The function I want to plot is elementary:

DensityPlot[((-1 + 8 F^2 - 4 F Sqrt[-1 + 4 F^2]) R)/(8 F^2), {R, F} \[Element] Rectangle[{100, 1}, {1000, 5}]]


However, the result is a very jagged one. Same for ContourPlot, and Plot3D.

The way to get smooth plots is to specify the plot region not with Rectangle but with the standard way, like {R, 100, 1000}, {F, 1, 5}.

DensityPlot[((-1 + 8 F^2 - 4 F Sqrt[-1 + 4 F^2]) R)/(8 F^2), {R, 100, 1000}, {F, 1, 5}]


This gives a smooth plot.

What's happening actually under the hood?

Is there any workaround for the problem when you don't have any other way to represent the plot region other than using some region objects, like Rectangle, Disk, Annulus, etc?

Mathematica 13.2.1.0 on Windows11 (64bit)

A usual way to improve a plot by PlotPoints and WorkingPrecision works, though the execution is slow.

DensityPlot[((-1 + 8 F^2 - 4 F Sqrt[-1 + 4 F^2]) R)/(8 F^2), {R, F} \[Element]
Rectangle[{100, 1}, {1000, 5}],WorkingPrecision -> 20, PlotPoints -> 300]


The result of

DensityPlot[((-1 + 8 F^2 - 4 F Sqrt[-1 + 4 F^2]) R)/(8 F^2), {R,   F} \[Element]
RegionConvert[Rectangle[{100, 1}, {1000, 5}], "Parametric"],  PlotPoints -> 200, WorkingPrecision -> 20]


is not better.

• The quality of DensityPlot[((-1 + 8 F^2 - 4 F Sqrt[-1 + 4 F^2]) R)/(8 F^2), {R, F} \[Element] Annulus[{100, 6}, {1, 5}]] also leaves much to be desired.

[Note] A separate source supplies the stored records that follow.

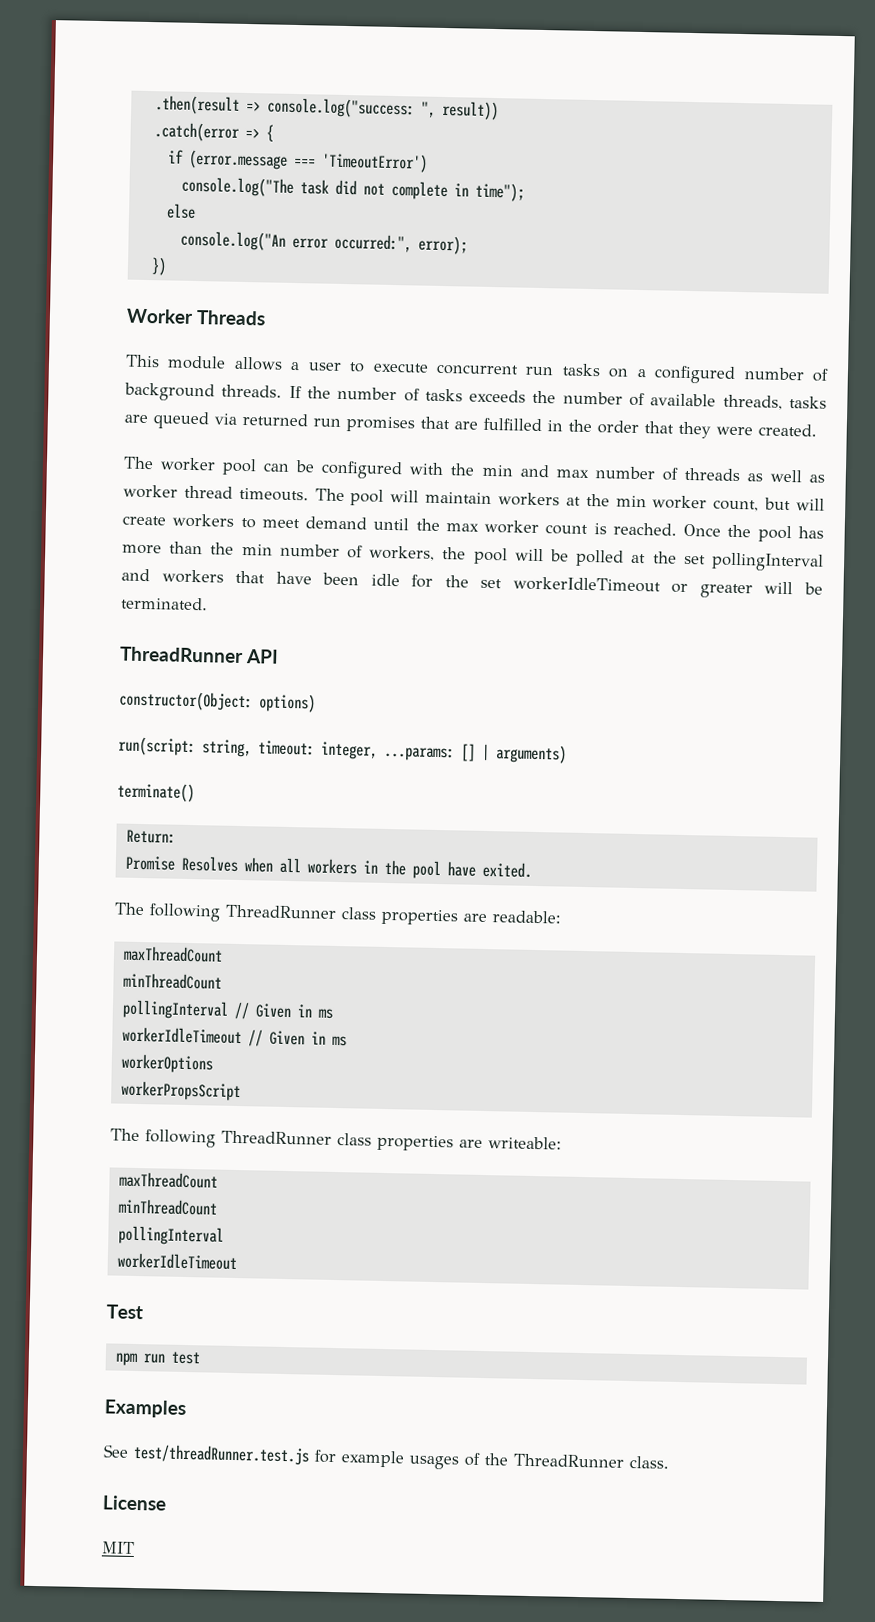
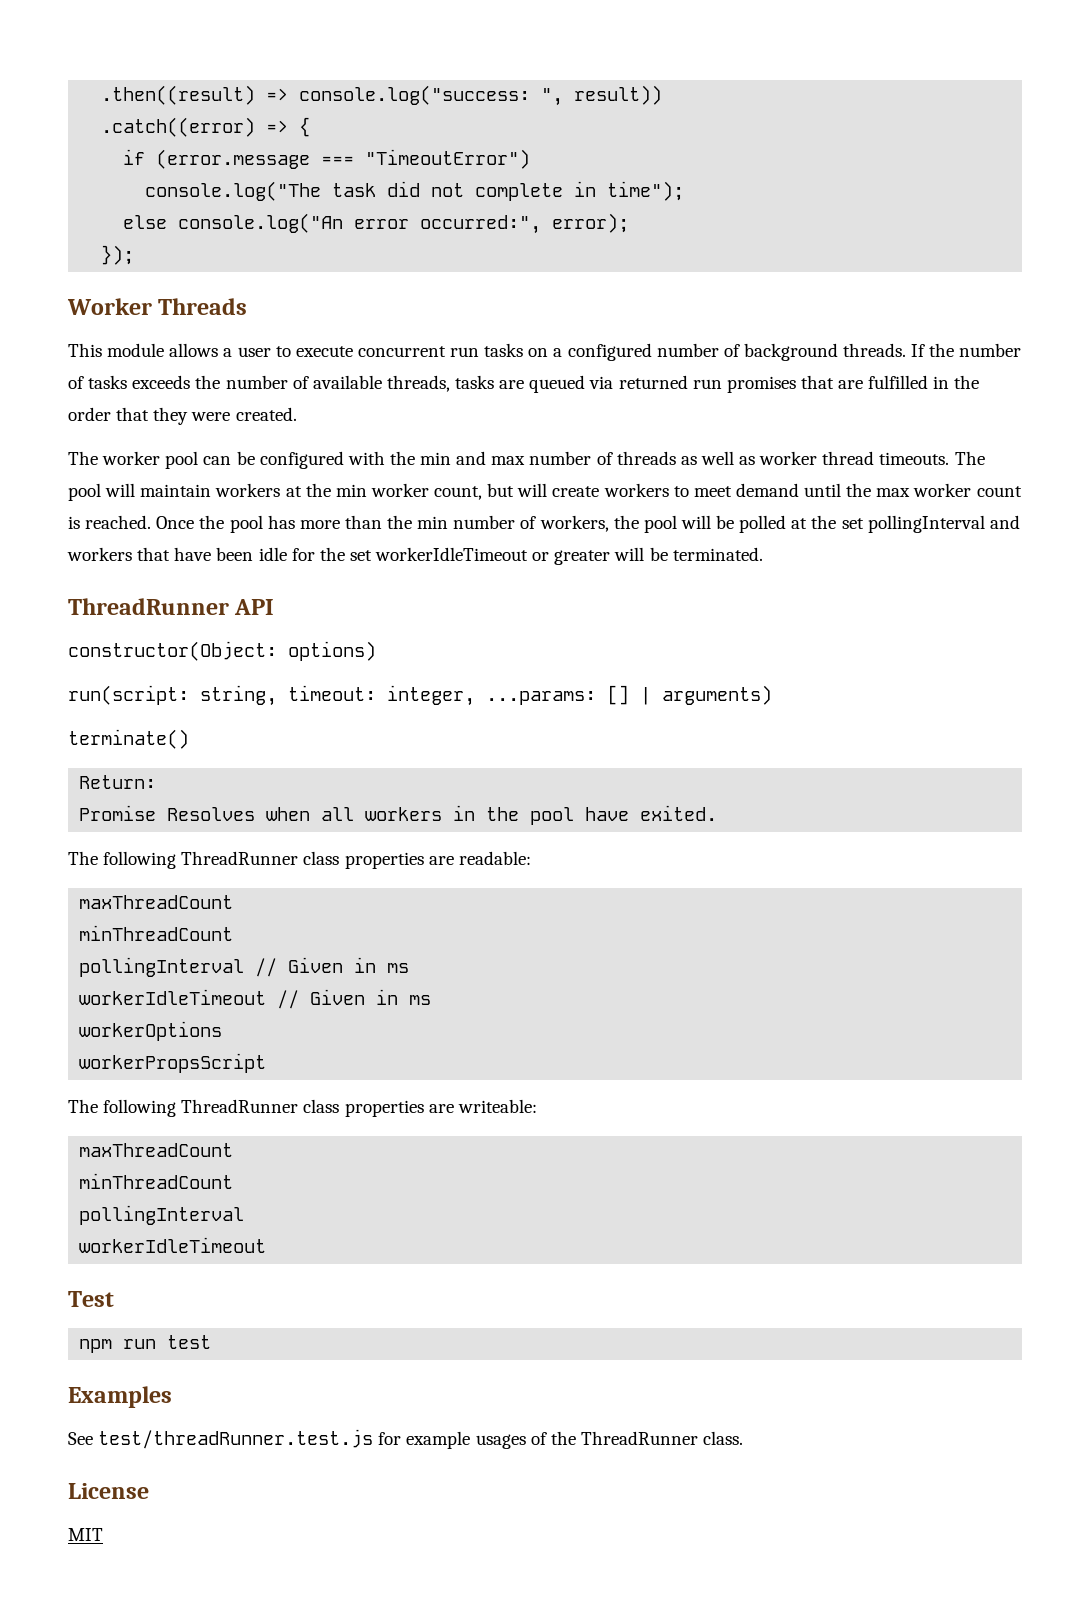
- .then(result => console.log("success: ", result))
+ .then((result) => console.log("success: ", result))
- .catch(error => {
+ .catch((error) => {
- if (error.message === 'TimeoutError')
+ if (error.message === "TimeoutError")
- else
- console.log("An error occurred:", error);
+ else console.log("An error occurred:", error);
- })
+ });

Jun 28 at 16:05
• Far better than the case of Rectangle, but still slightly jagged in the Small F region and weird. I suspect these results stem from some internal procedure about How mathematical plots functions within a given area. Maybe depending on where the first PlotPoints are set on the plot region. I don't know... Jun 30 at 1:42

The main problem seems to be the distorted Rectangle!

Try

DensityPlot[((-1 + 8 F^2 - 4 F Sqrt[-1 + 4 F^2]) R)/(8 F^2), {R, 100,1000}, {F, 1, 5}, PlotPoints -> 100]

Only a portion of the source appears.